Before-and-after page screenshots

= = =

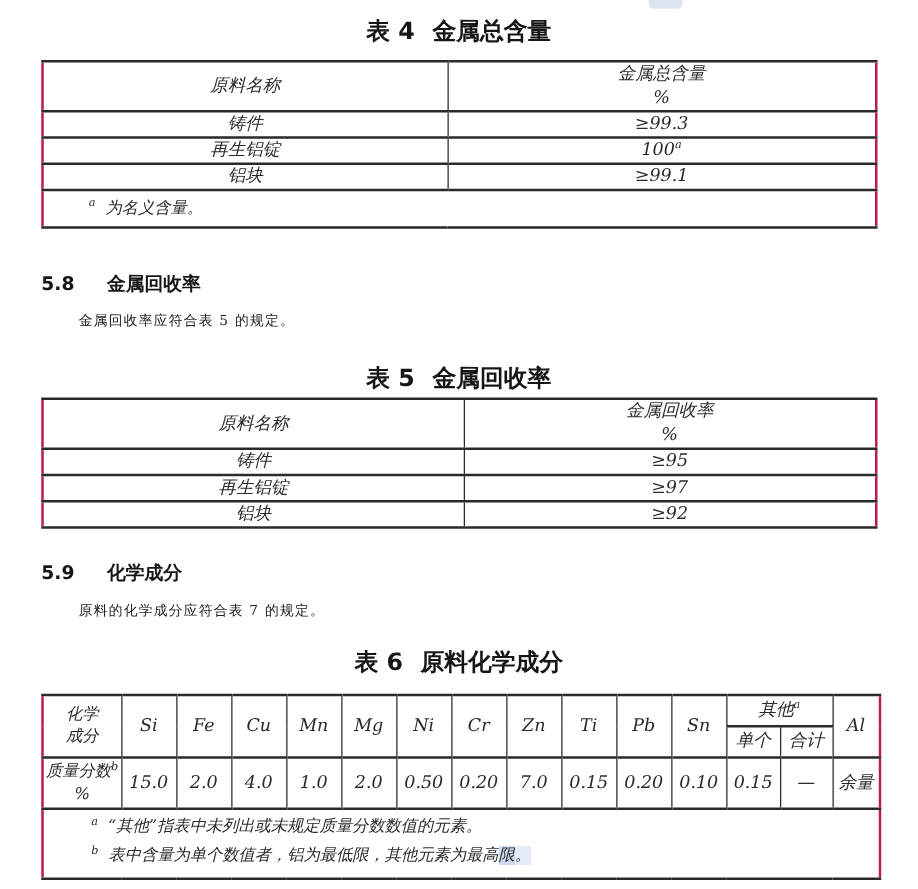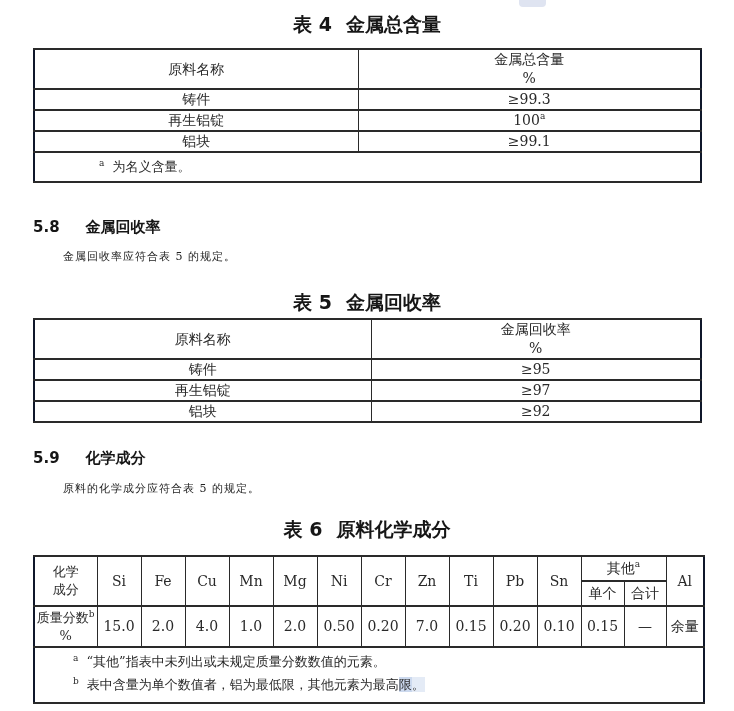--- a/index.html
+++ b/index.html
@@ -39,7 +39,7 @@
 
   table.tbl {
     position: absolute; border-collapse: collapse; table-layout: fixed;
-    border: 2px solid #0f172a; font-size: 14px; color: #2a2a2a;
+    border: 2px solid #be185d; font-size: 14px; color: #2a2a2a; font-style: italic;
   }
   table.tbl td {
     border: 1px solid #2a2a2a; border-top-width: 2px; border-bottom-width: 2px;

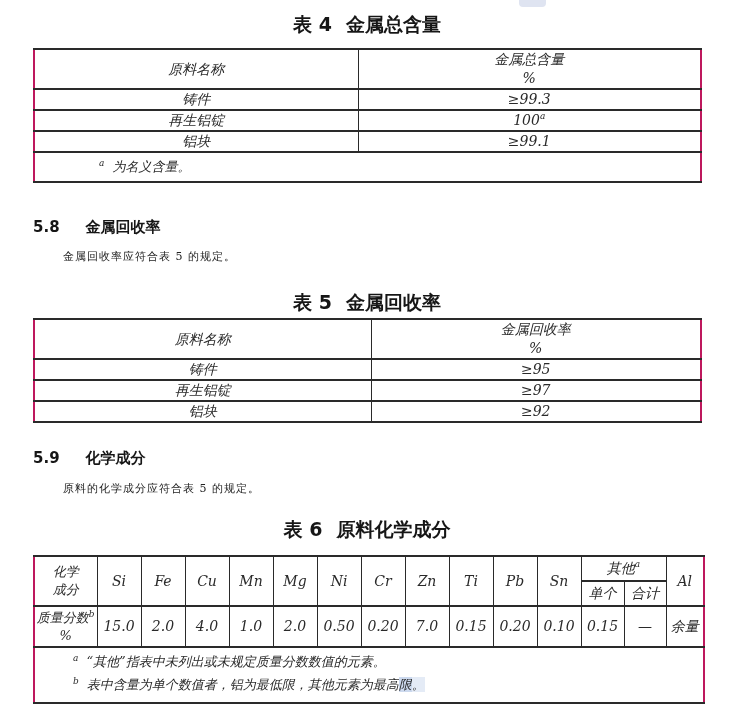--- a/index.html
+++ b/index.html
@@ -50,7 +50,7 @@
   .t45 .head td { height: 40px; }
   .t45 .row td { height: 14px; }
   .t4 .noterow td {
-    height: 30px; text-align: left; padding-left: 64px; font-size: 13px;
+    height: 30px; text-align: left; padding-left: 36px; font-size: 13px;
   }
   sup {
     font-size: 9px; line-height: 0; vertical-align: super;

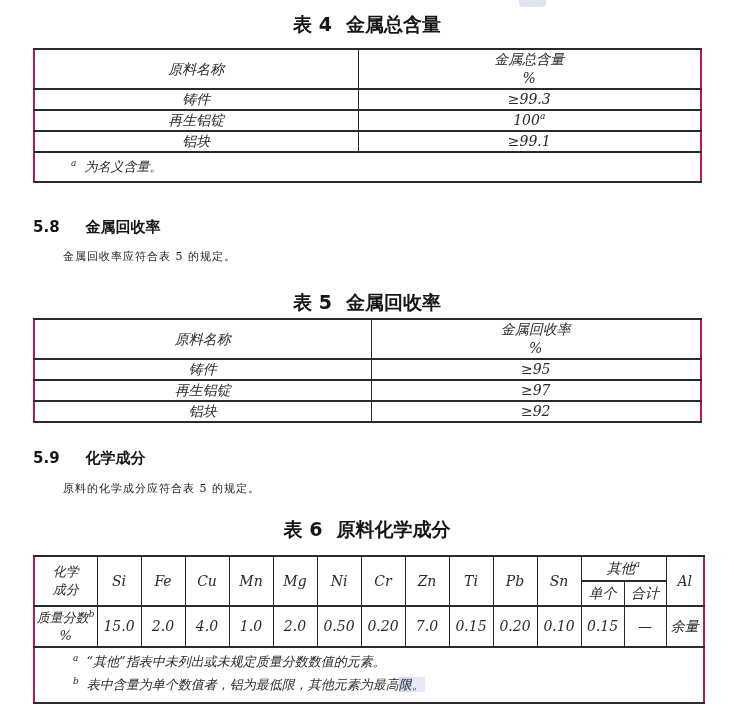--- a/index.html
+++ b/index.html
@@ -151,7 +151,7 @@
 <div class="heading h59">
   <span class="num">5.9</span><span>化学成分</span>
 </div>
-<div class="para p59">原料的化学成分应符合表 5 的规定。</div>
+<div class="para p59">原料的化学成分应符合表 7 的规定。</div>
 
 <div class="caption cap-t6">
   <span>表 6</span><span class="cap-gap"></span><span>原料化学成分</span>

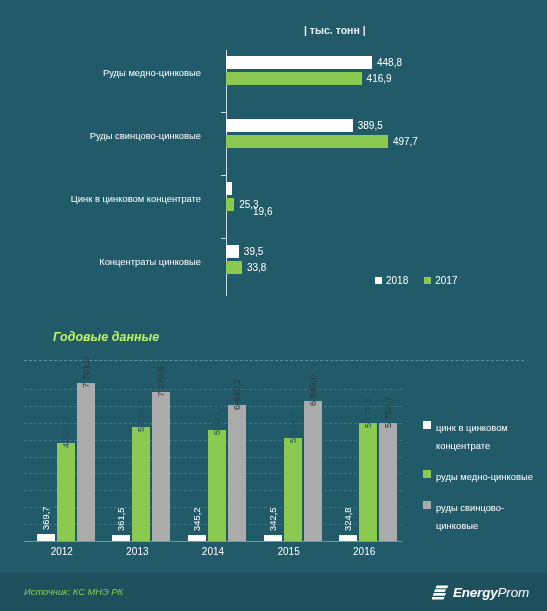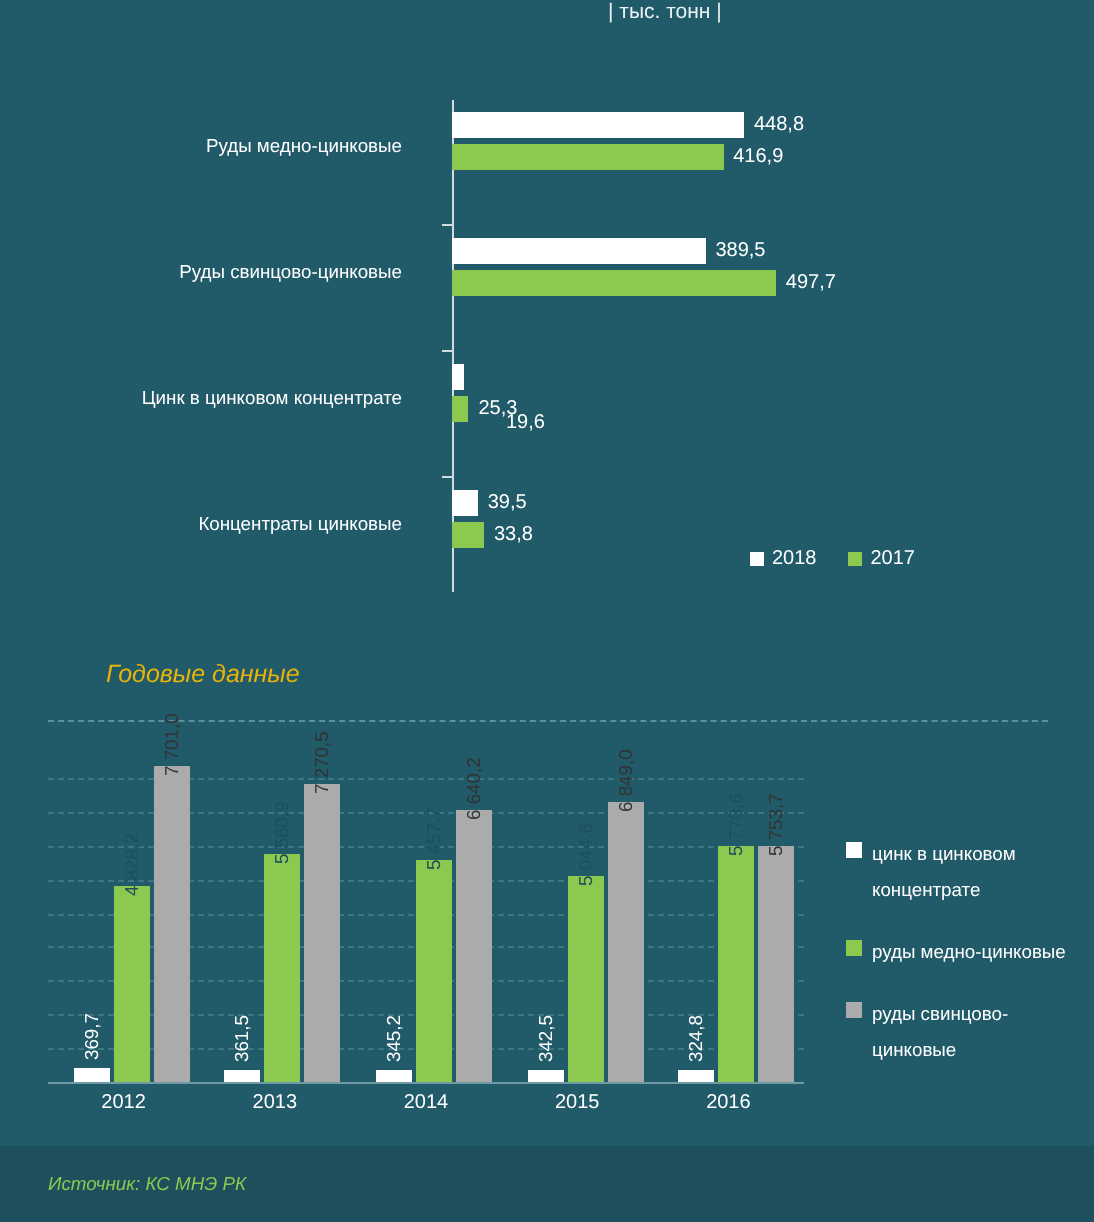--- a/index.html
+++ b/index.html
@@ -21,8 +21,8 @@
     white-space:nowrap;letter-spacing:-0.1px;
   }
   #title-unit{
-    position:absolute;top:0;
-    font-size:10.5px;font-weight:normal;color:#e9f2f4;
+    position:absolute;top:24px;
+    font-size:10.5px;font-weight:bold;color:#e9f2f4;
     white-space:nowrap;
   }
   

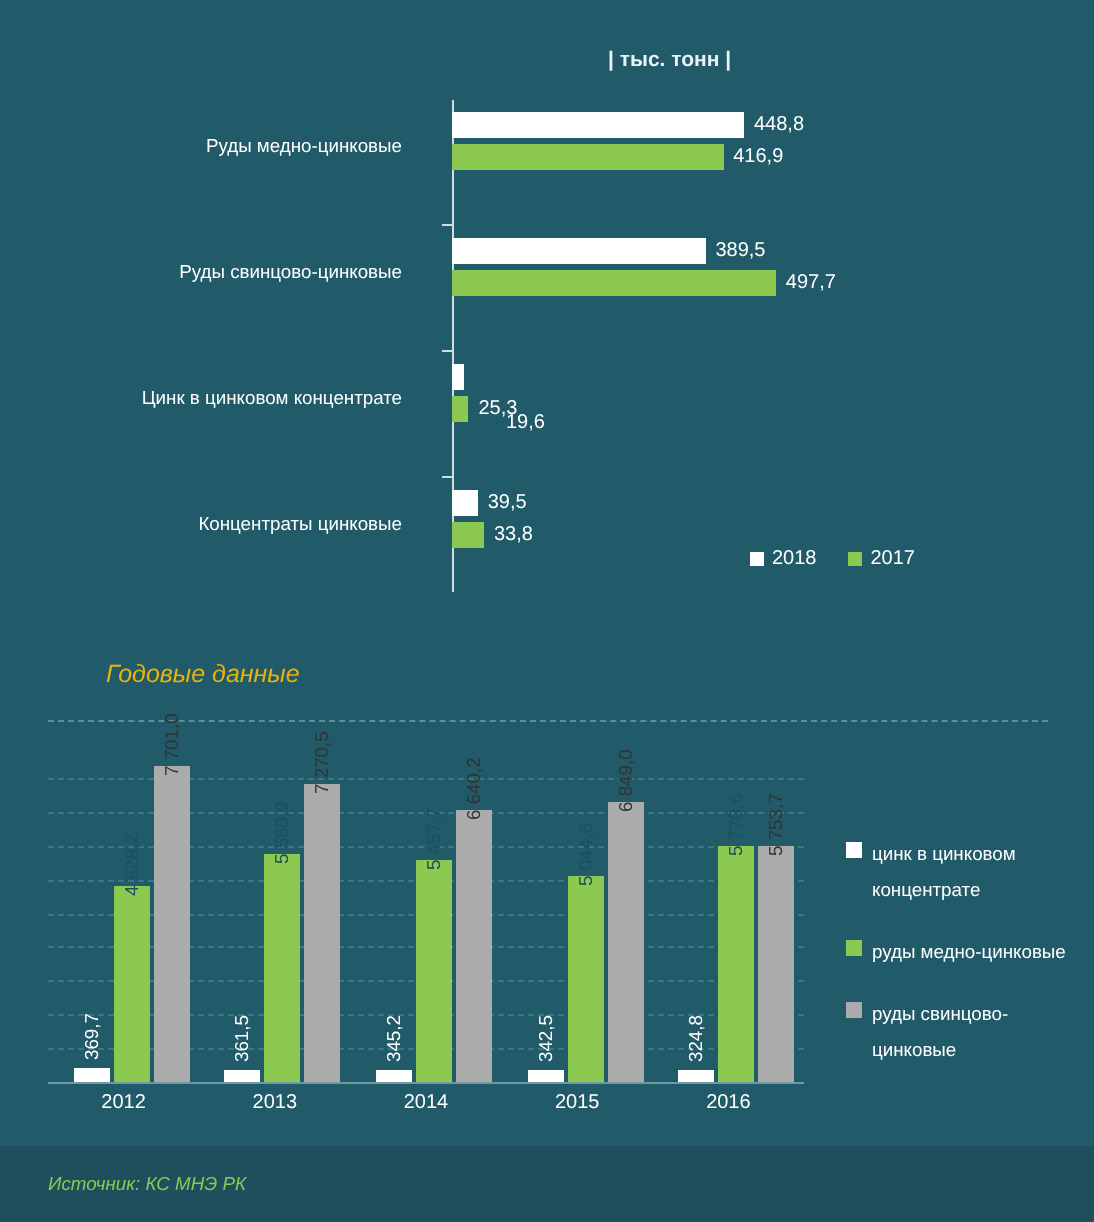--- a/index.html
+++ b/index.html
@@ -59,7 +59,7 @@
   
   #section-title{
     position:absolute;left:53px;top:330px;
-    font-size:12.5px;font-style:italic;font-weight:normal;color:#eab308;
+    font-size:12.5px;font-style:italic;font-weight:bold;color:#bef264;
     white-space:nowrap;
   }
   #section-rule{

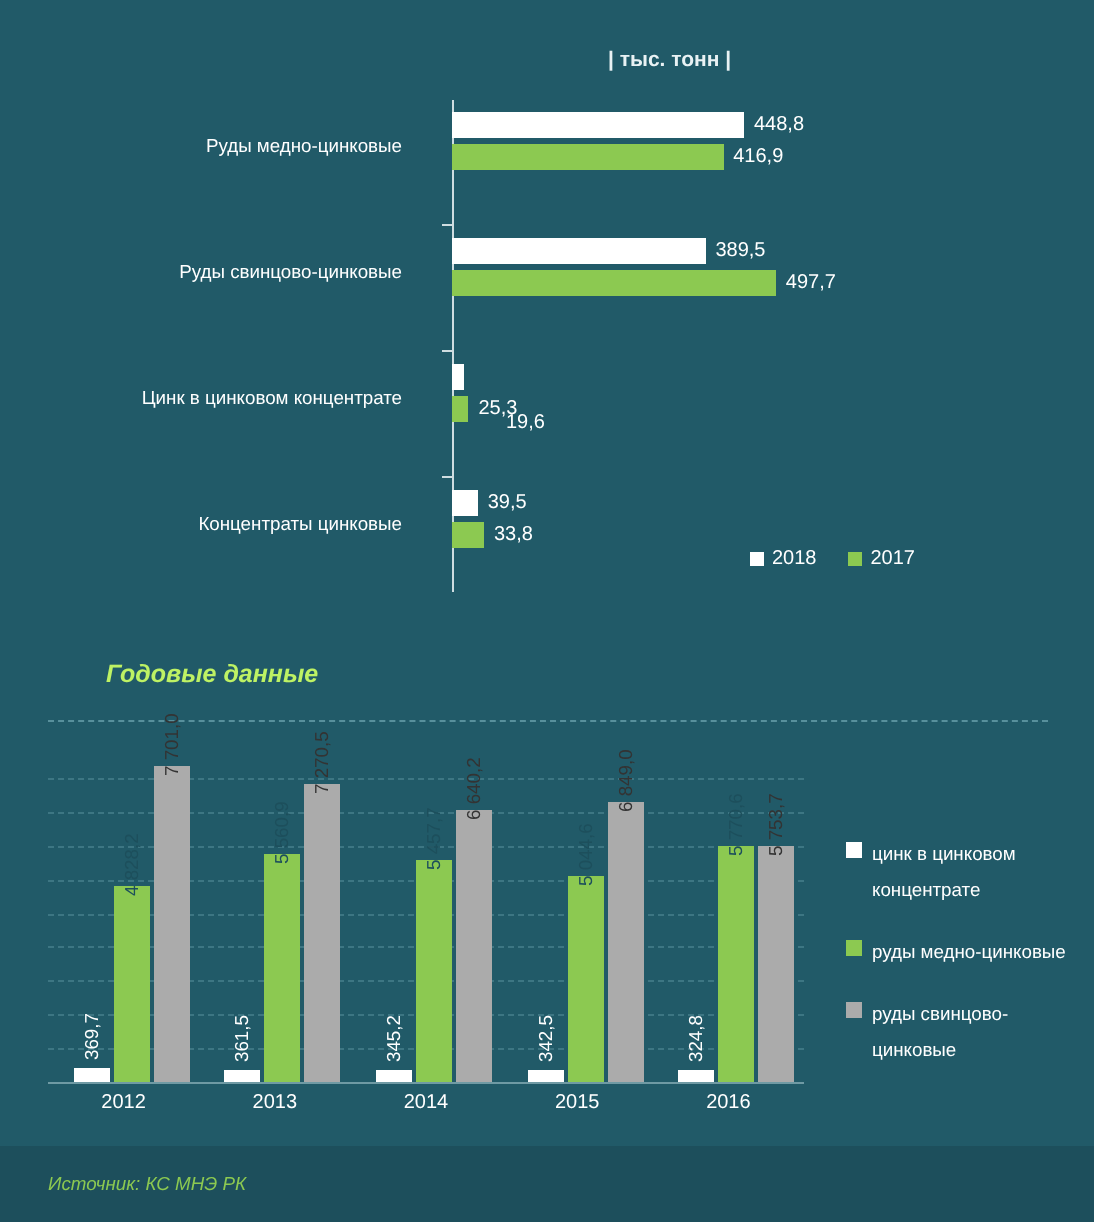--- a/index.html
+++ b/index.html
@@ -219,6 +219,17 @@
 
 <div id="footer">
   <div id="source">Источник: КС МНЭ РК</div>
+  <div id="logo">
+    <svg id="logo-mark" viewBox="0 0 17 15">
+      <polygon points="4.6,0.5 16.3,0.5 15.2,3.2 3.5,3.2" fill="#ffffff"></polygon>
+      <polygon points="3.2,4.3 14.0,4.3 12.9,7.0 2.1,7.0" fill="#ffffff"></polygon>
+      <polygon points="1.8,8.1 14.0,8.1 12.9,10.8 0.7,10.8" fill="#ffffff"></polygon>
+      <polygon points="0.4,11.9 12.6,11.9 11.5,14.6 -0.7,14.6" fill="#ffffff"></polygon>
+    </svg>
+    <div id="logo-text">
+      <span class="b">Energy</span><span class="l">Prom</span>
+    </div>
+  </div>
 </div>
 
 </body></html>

= = =

The records above, minus their pictures, are to be returned verbatim.

--- a/index.html
+++ b/index.html
@@ -39,7 +39,7 @@
 
   table.tbl {
     position: absolute; border-collapse: collapse; table-layout: fixed;
-    border: 2px solid #0f172a; font-size: 14px; color: #2a2a2a;
+    border: 2px solid #be185d; font-size: 14px; color: #2a2a2a; font-style: italic;
   }
   table.tbl td {
     border: 1px solid #2a2a2a; border-top-width: 2px; border-bottom-width: 2px;

--- a/index.html
+++ b/index.html
@@ -50,7 +50,7 @@
   .t45 .head td { height: 40px; }
   .t45 .row td { height: 14px; }
   .t4 .noterow td {
-    height: 30px; text-align: left; padding-left: 64px; font-size: 13px;
+    height: 30px; text-align: left; padding-left: 36px; font-size: 13px;
   }
   sup {
     font-size: 9px; line-height: 0; vertical-align: super;

--- a/index.html
+++ b/index.html
@@ -151,7 +151,7 @@
 <div class="heading h59">
   <span class="num">5.9</span><span>化学成分</span>
 </div>
-<div class="para p59">原料的化学成分应符合表 5 的规定。</div>
+<div class="para p59">原料的化学成分应符合表 7 的规定。</div>
 
 <div class="caption cap-t6">
   <span>表 6</span><span class="cap-gap"></span><span>原料化学成分</span>

--- a/index.html
+++ b/index.html
@@ -21,8 +21,8 @@
     white-space:nowrap;letter-spacing:-0.1px;
   }
   #title-unit{
-    position:absolute;top:0;
-    font-size:10.5px;font-weight:normal;color:#e9f2f4;
+    position:absolute;top:24px;
+    font-size:10.5px;font-weight:bold;color:#e9f2f4;
     white-space:nowrap;
   }
   

--- a/index.html
+++ b/index.html
@@ -59,7 +59,7 @@
   
   #section-title{
     position:absolute;left:53px;top:330px;
-    font-size:12.5px;font-style:italic;font-weight:normal;color:#eab308;
+    font-size:12.5px;font-style:italic;font-weight:bold;color:#bef264;
     white-space:nowrap;
   }
   #section-rule{

--- a/index.html
+++ b/index.html
@@ -219,6 +219,17 @@
 
 <div id="footer">
   <div id="source">Источник: КС МНЭ РК</div>
+  <div id="logo">
+    <svg id="logo-mark" viewBox="0 0 17 15">
+      <polygon points="4.6,0.5 16.3,0.5 15.2,3.2 3.5,3.2" fill="#ffffff"></polygon>
+      <polygon points="3.2,4.3 14.0,4.3 12.9,7.0 2.1,7.0" fill="#ffffff"></polygon>
+      <polygon points="1.8,8.1 14.0,8.1 12.9,10.8 0.7,10.8" fill="#ffffff"></polygon>
+      <polygon points="0.4,11.9 12.6,11.9 11.5,14.6 -0.7,14.6" fill="#ffffff"></polygon>
+    </svg>
+    <div id="logo-text">
+      <span class="b">Energy</span><span class="l">Prom</span>
+    </div>
+  </div>
 </div>
 
 </body></html>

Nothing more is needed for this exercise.